Start of Data provided
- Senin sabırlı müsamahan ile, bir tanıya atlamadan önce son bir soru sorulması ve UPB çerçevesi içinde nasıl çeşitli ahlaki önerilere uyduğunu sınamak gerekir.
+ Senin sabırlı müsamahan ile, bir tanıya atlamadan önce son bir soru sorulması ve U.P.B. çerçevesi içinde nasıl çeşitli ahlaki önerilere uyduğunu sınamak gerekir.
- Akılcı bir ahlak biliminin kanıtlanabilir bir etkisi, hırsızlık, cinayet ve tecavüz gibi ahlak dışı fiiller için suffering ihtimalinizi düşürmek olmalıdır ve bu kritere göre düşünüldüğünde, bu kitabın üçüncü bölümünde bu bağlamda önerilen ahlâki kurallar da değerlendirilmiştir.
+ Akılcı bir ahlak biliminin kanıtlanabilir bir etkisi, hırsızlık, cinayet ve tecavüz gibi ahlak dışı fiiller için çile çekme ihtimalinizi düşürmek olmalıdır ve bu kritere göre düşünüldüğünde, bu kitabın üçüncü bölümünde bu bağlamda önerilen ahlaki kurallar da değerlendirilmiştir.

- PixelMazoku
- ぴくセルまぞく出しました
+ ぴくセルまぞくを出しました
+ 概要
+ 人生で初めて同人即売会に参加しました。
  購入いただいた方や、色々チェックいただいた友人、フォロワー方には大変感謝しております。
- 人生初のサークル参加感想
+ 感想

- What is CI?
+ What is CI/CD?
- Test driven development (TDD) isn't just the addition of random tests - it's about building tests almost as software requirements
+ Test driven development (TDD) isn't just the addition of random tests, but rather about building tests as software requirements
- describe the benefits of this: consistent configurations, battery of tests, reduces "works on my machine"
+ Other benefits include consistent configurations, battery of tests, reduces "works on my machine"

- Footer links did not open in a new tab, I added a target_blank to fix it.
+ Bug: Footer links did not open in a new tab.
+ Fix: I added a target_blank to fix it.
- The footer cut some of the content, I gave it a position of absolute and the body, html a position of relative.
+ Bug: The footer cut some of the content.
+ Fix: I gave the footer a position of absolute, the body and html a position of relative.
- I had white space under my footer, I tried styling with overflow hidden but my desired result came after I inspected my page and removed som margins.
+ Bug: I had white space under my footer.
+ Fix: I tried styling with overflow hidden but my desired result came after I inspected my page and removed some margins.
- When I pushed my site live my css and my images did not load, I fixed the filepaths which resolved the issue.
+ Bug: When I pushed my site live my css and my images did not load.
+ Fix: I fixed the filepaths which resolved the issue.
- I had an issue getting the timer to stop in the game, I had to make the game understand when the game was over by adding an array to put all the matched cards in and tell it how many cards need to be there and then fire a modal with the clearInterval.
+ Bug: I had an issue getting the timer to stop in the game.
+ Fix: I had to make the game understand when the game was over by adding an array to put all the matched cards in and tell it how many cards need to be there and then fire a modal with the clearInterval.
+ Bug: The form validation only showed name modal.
End of Data provided
- _What to work on_: For this exercise, output all the data exactly as shown above.

- _Response area_:
- Senin sabırlı müsamahan ile, bir tanıya atlamadan önce son bir soru sorulması ve UPB çerçevesi içinde nasıl çeşitli ahlaki önerilere uyduğunu sınamak gerekir.
+ Senin sabırlı müsamahan ile, bir tanıya atlamadan önce son bir soru sorulması ve U.P.B. çerçevesi içinde nasıl çeşitli ahlaki önerilere uyduğunu sınamak gerekir.
- Akılcı bir ahlak biliminin kanıtlanabilir bir etkisi, hırsızlık, cinayet ve tecavüz gibi ahlak dışı fiiller için suffering ihtimalinizi düşürmek olmalıdır ve bu kritere göre düşünüldüğünde, bu kitabın üçüncü bölümünde bu bağlamda önerilen ahlâki kurallar da değerlendirilmiştir.
+ Akılcı bir ahlak biliminin kanıtlanabilir bir etkisi, hırsızlık, cinayet ve tecavüz gibi ahlak dışı fiiller için çile çekme ihtimalinizi düşürmek olmalıdır ve bu kritere göre düşünüldüğünde, bu kitabın üçüncü bölümünde bu bağlamda önerilen ahlaki kurallar da değerlendirilmiştir.

- PixelMazoku
- ぴくセルまぞく出しました
+ ぴくセルまぞくを出しました
+ 概要
+ 人生で初めて同人即売会に参加しました。
  購入いただいた方や、色々チェックいただいた友人、フォロワー方には大変感謝しております。
- 人生初のサークル参加感想
+ 感想

- What is CI?
+ What is CI/CD?
- Test driven development (TDD) isn't just the addition of random tests - it's about building tests almost as software requirements
+ Test driven development (TDD) isn't just the addition of random tests, but rather about building tests as software requirements
- describe the benefits of this: consistent configurations, battery of tests, reduces "works on my machine"
+ Other benefits include consistent configurations, battery of tests, reduces "works on my machine"

- Footer links did not open in a new tab, I added a target_blank to fix it.
+ Bug: Footer links did not open in a new tab.
+ Fix: I added a target_blank to fix it.
- The footer cut some of the content, I gave it a position of absolute and the body, html a position of relative.
+ Bug: The footer cut some of the content.
+ Fix: I gave the footer a position of absolute, the body and html a position of relative.
- I had white space under my footer, I tried styling with overflow hidden but my desired result came after I inspected my page and removed som margins.
+ Bug: I had white space under my footer.
+ Fix: I tried styling with overflow hidden but my desired result came after I inspected my page and removed some margins.
- When I pushed my site live my css and my images did not load, I fixed the filepaths which resolved the issue.
+ Bug: When I pushed my site live my css and my images did not load.
+ Fix: I fixed the filepaths which resolved the issue.
- I had an issue getting the timer to stop in the game, I had to make the game understand when the game was over by adding an array to put all the matched cards in and tell it how many cards need to be there and then fire a modal with the clearInterval.
+ Bug: I had an issue getting the timer to stop in the game.
+ Fix: I had to make the game understand when the game was over by adding an array to put all the matched cards in and tell it how many cards need to be there and then fire a modal with the clearInterval.
+ Bug: The form validation only showed name modal.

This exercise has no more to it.